One infertile man without SFV loss, 13-1877, showed 62% of nuclei with three or more signals, and only 35% of nuclei with two signals. We conclude that 13-1877 has three pairs of DAZ genes, and this was corroborated by PCR based dose tests (data not shown). A similar DAZ gene pair duplication has recently been described in a fertile sperm donor.29 This duplication is most likely the result of the event reciprocal to the gr/gr deletion.

Loss of DAZ1/2 or DAZ3/4

Using sets of SFVs that discriminate between each DAZ gene, other studies have concluded that partial AZFc deletions can result in the loss of one, two, or three DAZ genes.14,15 Our combined quantification and SFV analysis of the DAZ gene family in 487 men allowed us to address this question.

Out of 487 men, we identified 19 individuals with reduced DAZ copy number, who all lack the SFV at sY587. Since the SFV at sY587 differentiates DAZ1 and DAZ2 from DAZ3 and DAZ4, this shows that the vast majority of partial AZFc deletions remove either the DAZ1/2 gene pair or the DAZ3/4 gene pair, but not combinations of two DAZ genes from each gene pair. Since there are normally four DAZ genes and two DAZL genes, DAZ:DAZL ratios of 66%:33%, 50%:50%, or 33%:66% are expected, respectively, in cases where no, two, or three DAZ genes have been deleted. Since we never observed the 33%:66% ratio, we conclude that deletions of three DAZ genes are extremely rare. Although there is no obvious mechanism by which single DAZ gene deletions could arise, we cannot formally exclude their existence, since the expected difference in DAZ:DAZL dose ratios, 60%:40% as compared to 66%:33%, is too slight to measure reliably.
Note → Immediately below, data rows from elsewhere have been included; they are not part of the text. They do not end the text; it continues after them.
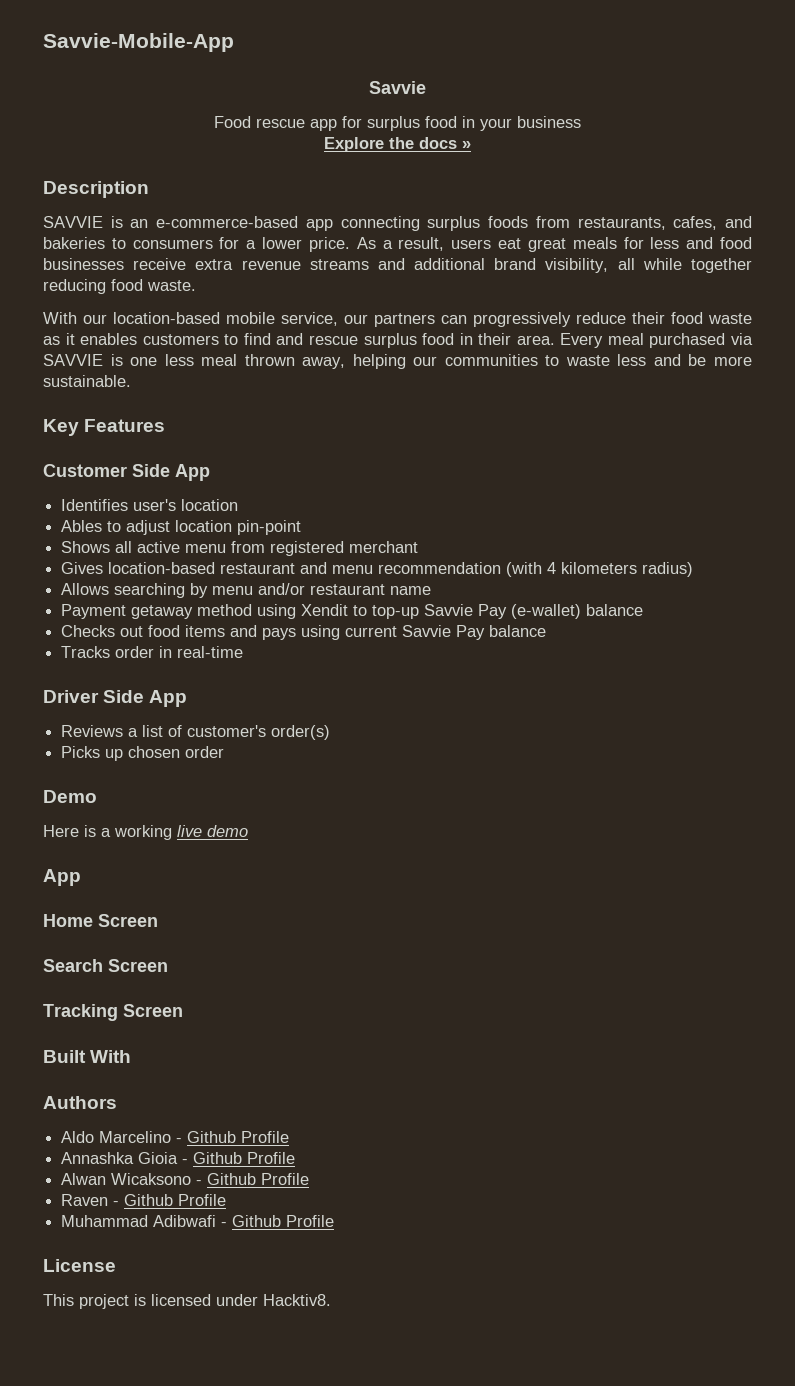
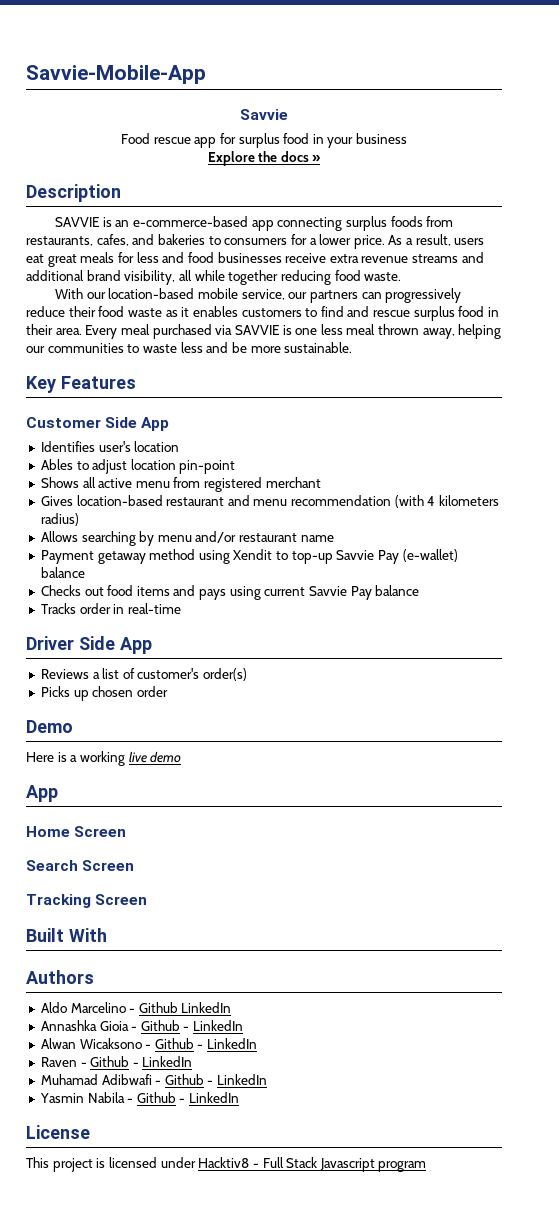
- Aldo Marcelino - Github Profile
+ Aldo Marcelino - Github LinkedIn
- Annashka Gioia - Github Profile
+ Annashka Gioia - Github - LinkedIn
- Alwan Wicaksono - Github Profile
+ Alwan Wicaksono - Github - LinkedIn
- Raven - Github Profile
- Muhammad Adibwafi - Github Profile
+ Raven - Github - LinkedIn
+ Muhamad Adibwafi - Github - LinkedIn
+ Yasmin Nabila - Github - LinkedIn
- This project is licensed under Hacktiv8.
+ This project is licensed under Hacktiv8 - Full Stack Javascript program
Inversion polymorphism in the DAZ3/4 palindrome P1

In the Y chromosome reference sequence,20,30CDY1b lies outside the region that is predicted to be deleted by gr/gr recombination. We nevertheless detected 14 partial AZFc deletions that result in the loss of CDY1b, but that otherwise have all the characteristics of “classic” gr/gr deletions. These deletions involving CDY1b can, therefore, be explained either by invoking a second inversion polymorphism of the P1 palindrome, or the gene conversion of CDY1a by CDY1b prior to deletion. This latter possibility is very unlikely, as CDY1b deletions represent 14/32, or 48%, of the gr/gr deletions, and the observed frequency of this gene conversion event is <1%. It therefore seems likely that there is a further inversion polymorphism that may be mediated by crossing over between the homologous inverted segments b3 and b4. This suggests that there are at least four possible orders for sequences in this interval, and we find evidence for all four possibilities in the current study (fig 4). In light of these inversion variants, which place amplicon g3 within a gr amplicon (fig 4), we suggest that the original definition of gr/gr deletion16 should be extended to include any deletion that has arisen through unequal crossing over within g or r amplicons. The fact that even in only 32 men with a gr/gr deletion each haplogroup defined contains at least two inversion variants suggests that these inversions are relatively frequent events.

Figure 4

 Inversion polymorphisms of the AZFc interval inferred from SFV analysis of gr/gr deleted Y chromosomes. The position of the gr amplicons, between which unequal crossing over would result in a gr/gr deletion, are shown.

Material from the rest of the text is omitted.